** Record set follows **

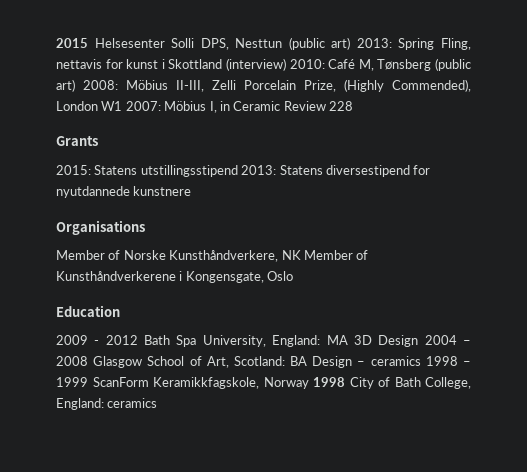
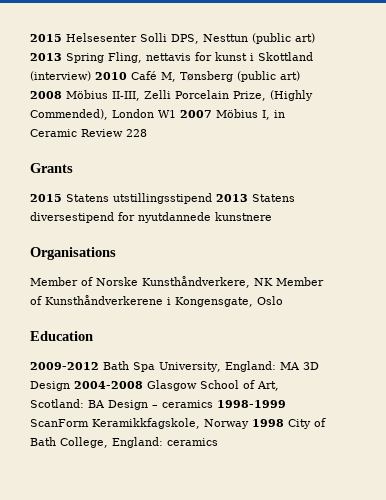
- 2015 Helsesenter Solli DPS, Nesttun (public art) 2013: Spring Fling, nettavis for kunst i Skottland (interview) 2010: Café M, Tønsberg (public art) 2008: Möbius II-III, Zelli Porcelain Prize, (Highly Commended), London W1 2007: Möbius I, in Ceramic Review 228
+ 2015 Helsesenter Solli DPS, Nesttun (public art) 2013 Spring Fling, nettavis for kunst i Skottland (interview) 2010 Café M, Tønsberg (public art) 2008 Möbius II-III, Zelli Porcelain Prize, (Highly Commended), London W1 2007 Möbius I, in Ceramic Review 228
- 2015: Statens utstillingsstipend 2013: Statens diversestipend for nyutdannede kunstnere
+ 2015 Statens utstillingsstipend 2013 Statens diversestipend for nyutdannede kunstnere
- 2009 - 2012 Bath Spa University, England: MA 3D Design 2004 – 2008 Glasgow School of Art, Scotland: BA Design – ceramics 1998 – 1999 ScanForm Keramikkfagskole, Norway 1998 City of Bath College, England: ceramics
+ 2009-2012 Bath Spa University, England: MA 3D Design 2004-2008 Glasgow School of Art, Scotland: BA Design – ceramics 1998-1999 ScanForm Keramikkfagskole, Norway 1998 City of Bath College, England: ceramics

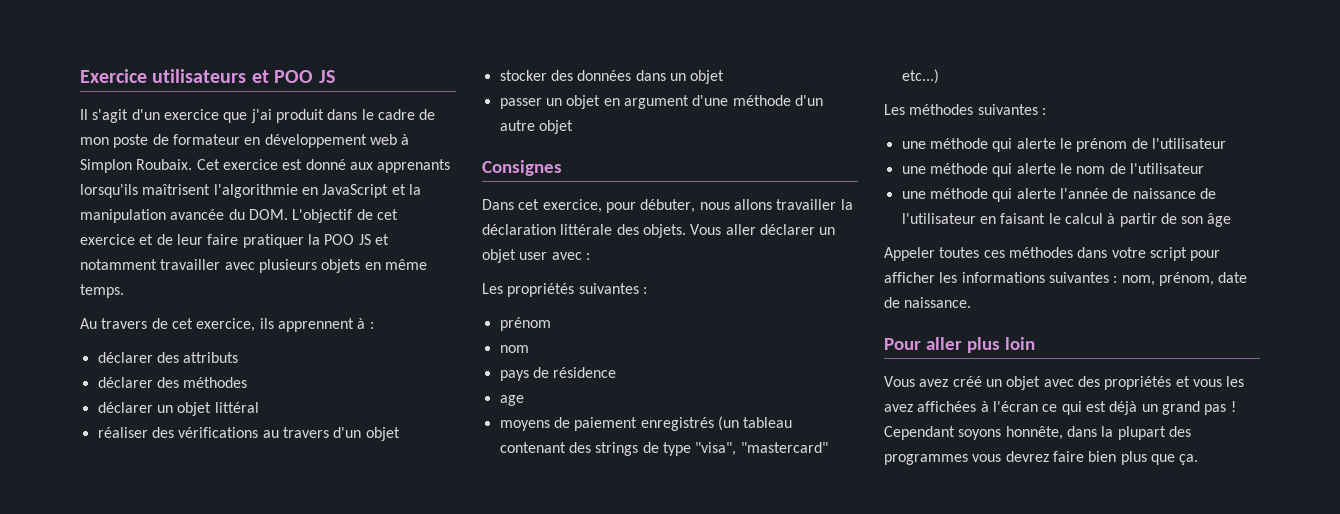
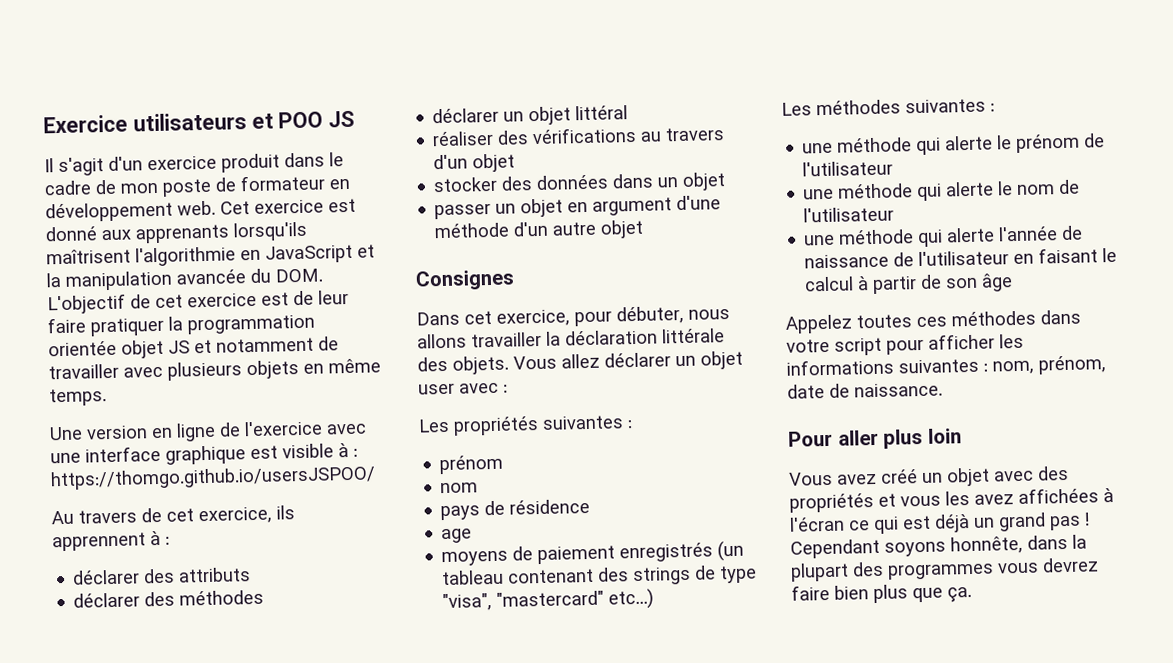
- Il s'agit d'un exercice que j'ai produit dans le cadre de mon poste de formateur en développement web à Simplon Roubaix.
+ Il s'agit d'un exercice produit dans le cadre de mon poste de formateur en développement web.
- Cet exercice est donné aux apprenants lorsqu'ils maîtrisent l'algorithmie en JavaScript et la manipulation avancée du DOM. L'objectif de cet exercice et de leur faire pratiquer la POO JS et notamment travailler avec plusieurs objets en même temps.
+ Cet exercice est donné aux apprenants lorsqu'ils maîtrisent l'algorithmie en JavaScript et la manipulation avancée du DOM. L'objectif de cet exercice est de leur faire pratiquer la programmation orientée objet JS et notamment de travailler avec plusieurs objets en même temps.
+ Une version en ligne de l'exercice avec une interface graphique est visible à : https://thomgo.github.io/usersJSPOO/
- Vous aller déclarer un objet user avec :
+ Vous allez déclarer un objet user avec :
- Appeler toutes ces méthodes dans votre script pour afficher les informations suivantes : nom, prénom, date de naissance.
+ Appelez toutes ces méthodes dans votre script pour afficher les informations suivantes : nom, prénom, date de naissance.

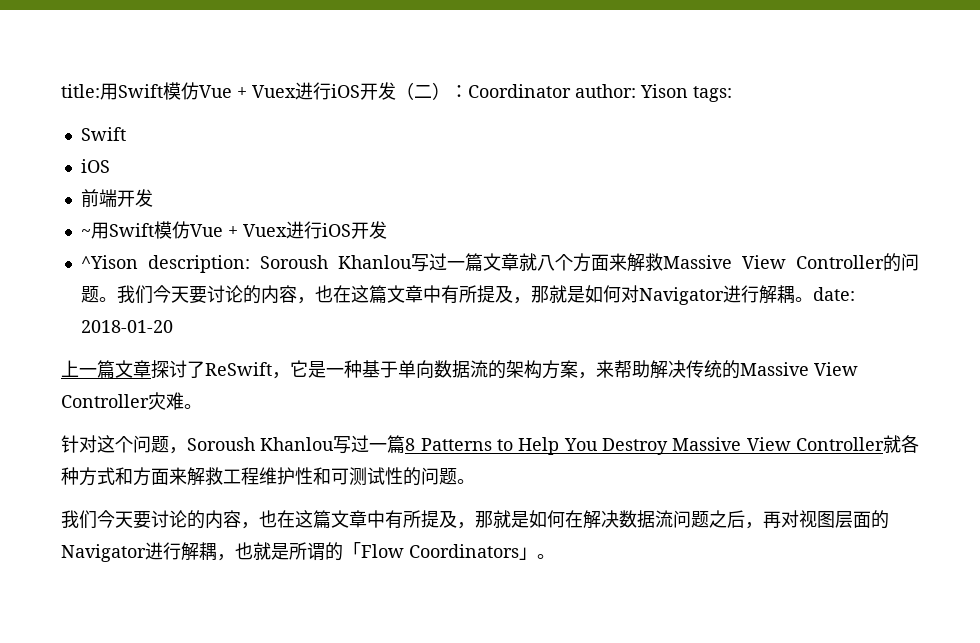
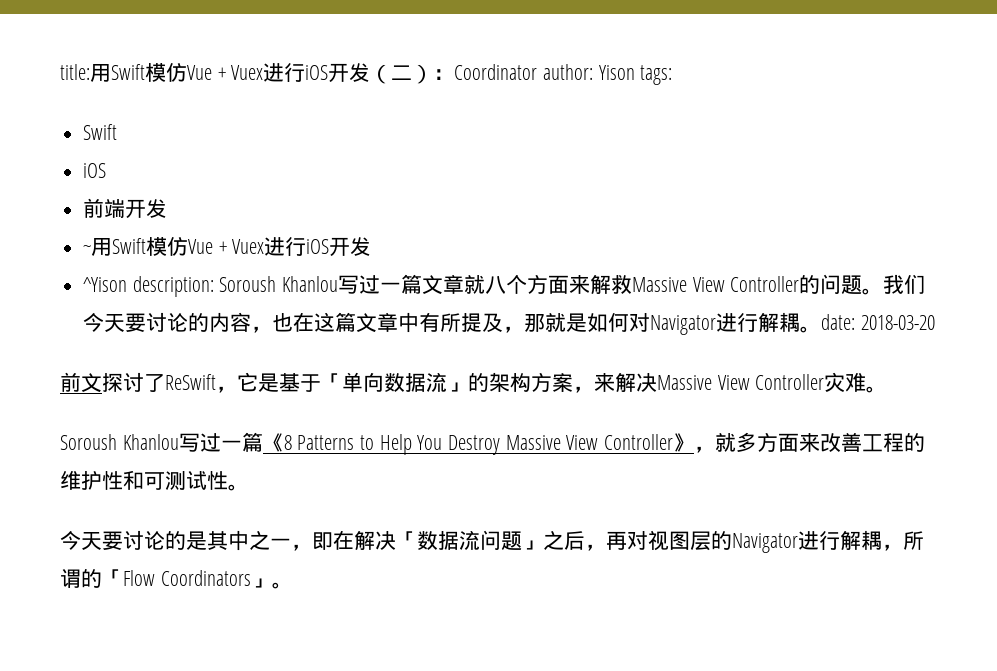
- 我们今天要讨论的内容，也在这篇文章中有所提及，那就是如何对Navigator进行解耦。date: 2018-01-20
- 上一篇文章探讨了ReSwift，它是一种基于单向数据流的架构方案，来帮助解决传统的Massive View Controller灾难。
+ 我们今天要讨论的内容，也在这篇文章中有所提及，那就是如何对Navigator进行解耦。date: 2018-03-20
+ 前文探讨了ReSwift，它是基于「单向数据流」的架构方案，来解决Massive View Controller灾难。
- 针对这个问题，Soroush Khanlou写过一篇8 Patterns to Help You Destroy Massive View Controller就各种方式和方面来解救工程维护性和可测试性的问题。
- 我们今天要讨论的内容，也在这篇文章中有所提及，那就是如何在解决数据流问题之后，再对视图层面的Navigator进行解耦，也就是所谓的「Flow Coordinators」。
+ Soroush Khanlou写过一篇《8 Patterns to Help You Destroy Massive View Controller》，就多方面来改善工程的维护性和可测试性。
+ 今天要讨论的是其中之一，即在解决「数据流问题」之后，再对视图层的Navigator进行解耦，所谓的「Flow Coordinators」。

** End of Record set **
** Record set follows **

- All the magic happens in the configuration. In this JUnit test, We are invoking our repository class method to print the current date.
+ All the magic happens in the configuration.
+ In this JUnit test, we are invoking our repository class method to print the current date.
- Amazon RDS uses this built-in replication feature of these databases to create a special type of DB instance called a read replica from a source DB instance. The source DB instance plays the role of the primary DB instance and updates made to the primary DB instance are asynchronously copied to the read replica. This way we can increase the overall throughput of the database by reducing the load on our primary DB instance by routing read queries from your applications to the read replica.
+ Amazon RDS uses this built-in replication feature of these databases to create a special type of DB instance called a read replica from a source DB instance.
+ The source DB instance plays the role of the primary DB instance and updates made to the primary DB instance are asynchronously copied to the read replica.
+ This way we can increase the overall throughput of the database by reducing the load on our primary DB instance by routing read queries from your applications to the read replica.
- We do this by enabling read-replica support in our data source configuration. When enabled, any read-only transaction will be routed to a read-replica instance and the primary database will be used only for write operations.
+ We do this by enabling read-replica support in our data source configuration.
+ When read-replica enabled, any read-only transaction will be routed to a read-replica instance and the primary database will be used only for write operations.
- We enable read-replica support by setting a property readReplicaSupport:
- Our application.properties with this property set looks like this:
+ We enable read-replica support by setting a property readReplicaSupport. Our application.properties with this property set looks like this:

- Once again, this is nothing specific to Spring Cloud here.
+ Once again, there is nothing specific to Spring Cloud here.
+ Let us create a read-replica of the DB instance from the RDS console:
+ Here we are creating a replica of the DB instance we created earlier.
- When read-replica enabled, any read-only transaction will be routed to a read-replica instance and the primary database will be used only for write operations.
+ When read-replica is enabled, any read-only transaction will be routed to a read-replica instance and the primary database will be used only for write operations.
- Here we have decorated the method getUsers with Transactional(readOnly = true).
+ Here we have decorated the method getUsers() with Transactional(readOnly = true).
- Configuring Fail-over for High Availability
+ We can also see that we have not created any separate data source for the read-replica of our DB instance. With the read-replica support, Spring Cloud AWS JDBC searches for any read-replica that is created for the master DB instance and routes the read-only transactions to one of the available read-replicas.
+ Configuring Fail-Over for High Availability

** End of Record set **

Give the number of lines in the entries that hold the string "Statens", and add nothing else.

Task result >> 2